◆ What you are asked to do ◆
Below are records with pictures. Reproduce exactly the lines from the line with "none -> <button>Перенести" to the line with "gap: none ->", inclusive, and leave each picture out.

◆ Given records ◆
************

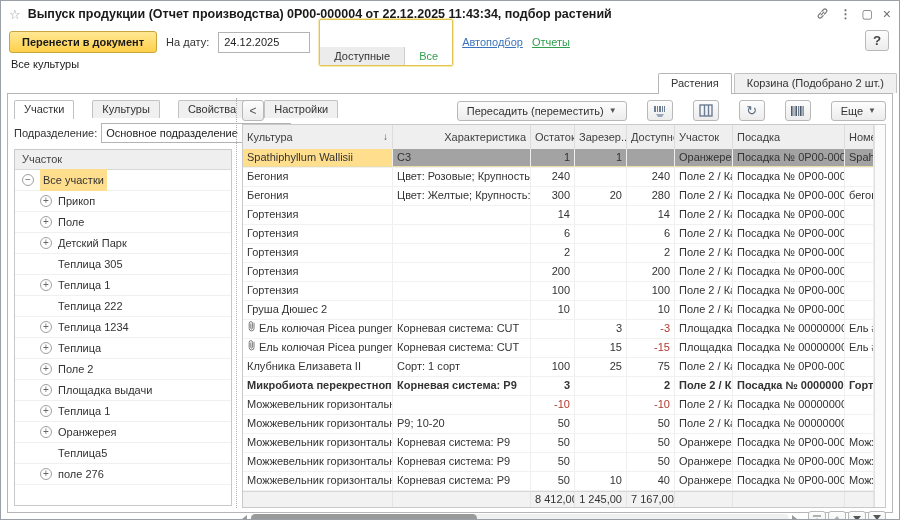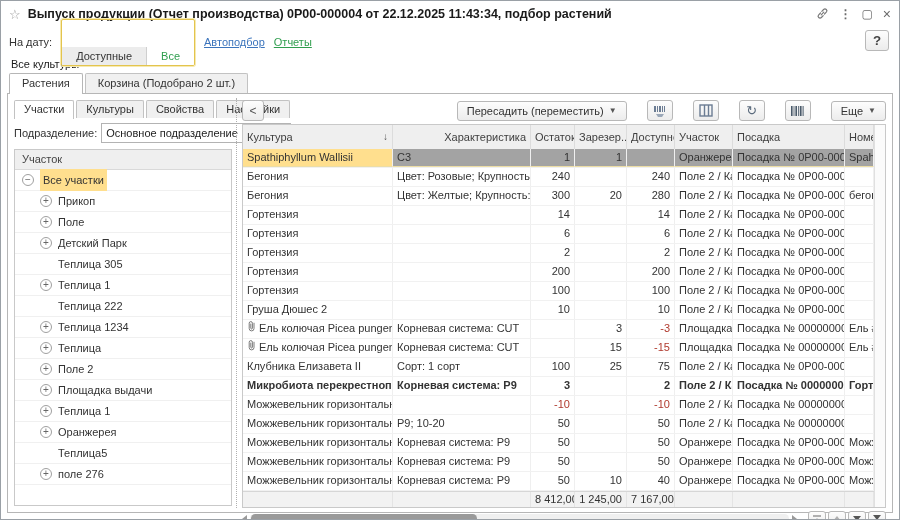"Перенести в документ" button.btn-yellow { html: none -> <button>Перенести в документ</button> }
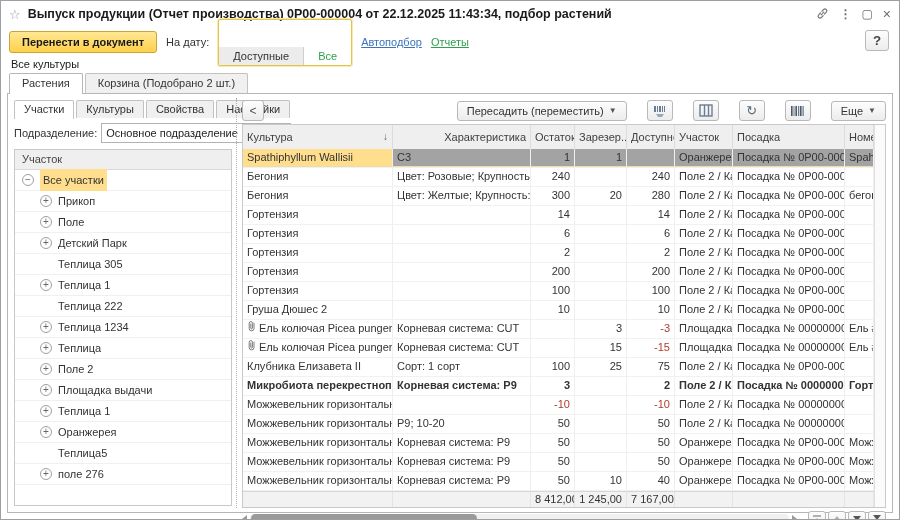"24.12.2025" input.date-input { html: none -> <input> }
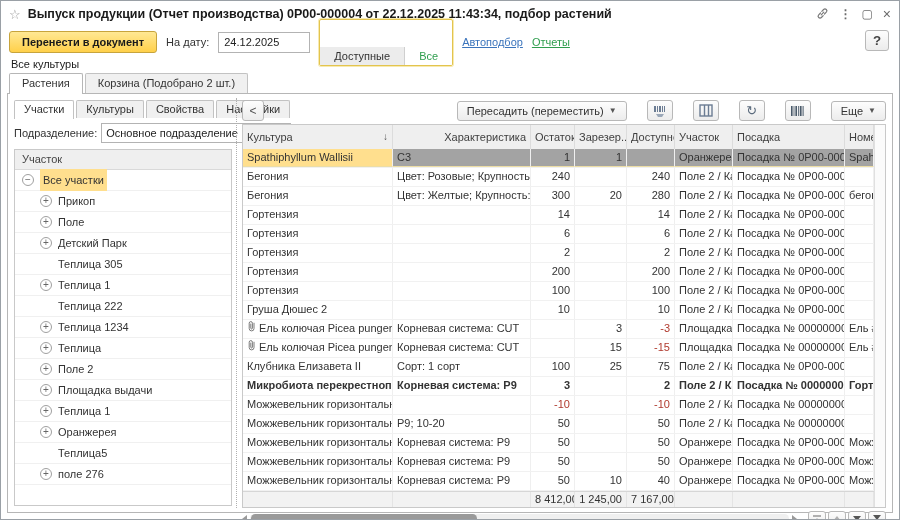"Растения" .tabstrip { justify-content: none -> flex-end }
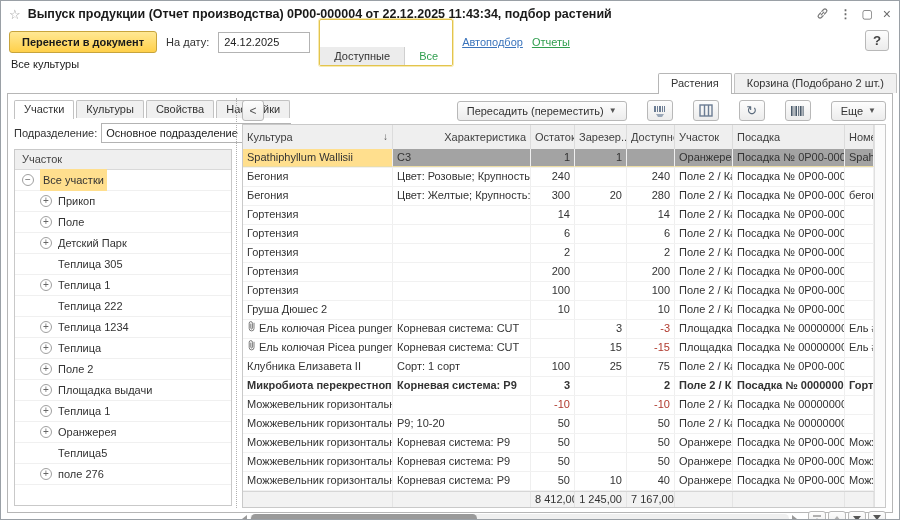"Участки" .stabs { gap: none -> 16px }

************

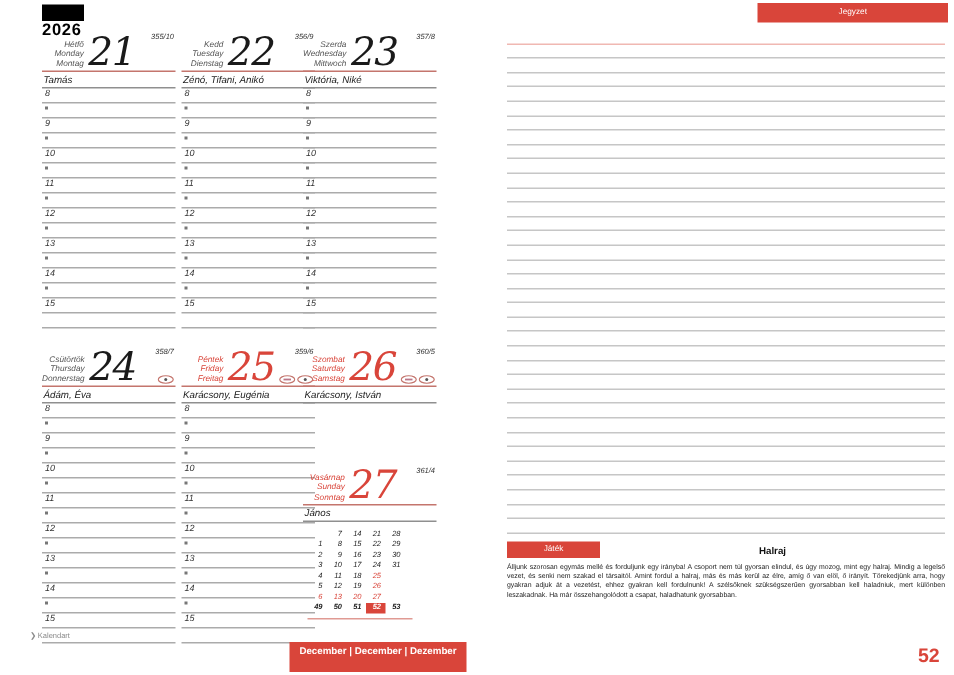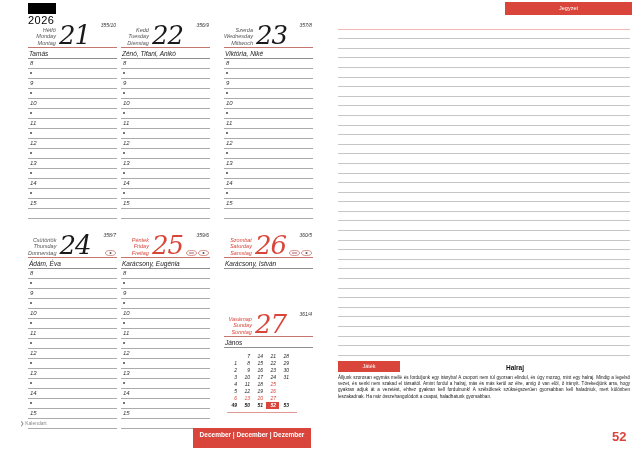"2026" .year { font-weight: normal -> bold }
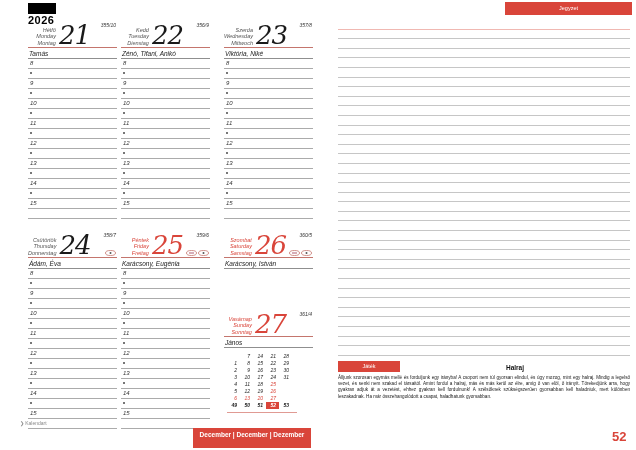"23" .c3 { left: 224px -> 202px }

************

◆ Solution for this exercise ◆
"Перенести в документ" button.btn-yellow { html: none -> <button>Перенести в документ</button> }
"24.12.2025" input.date-input { html: none -> <input> }
"Растения" .tabstrip { justify-content: none -> flex-end }
"Участки" .stabs { gap: none -> 16px }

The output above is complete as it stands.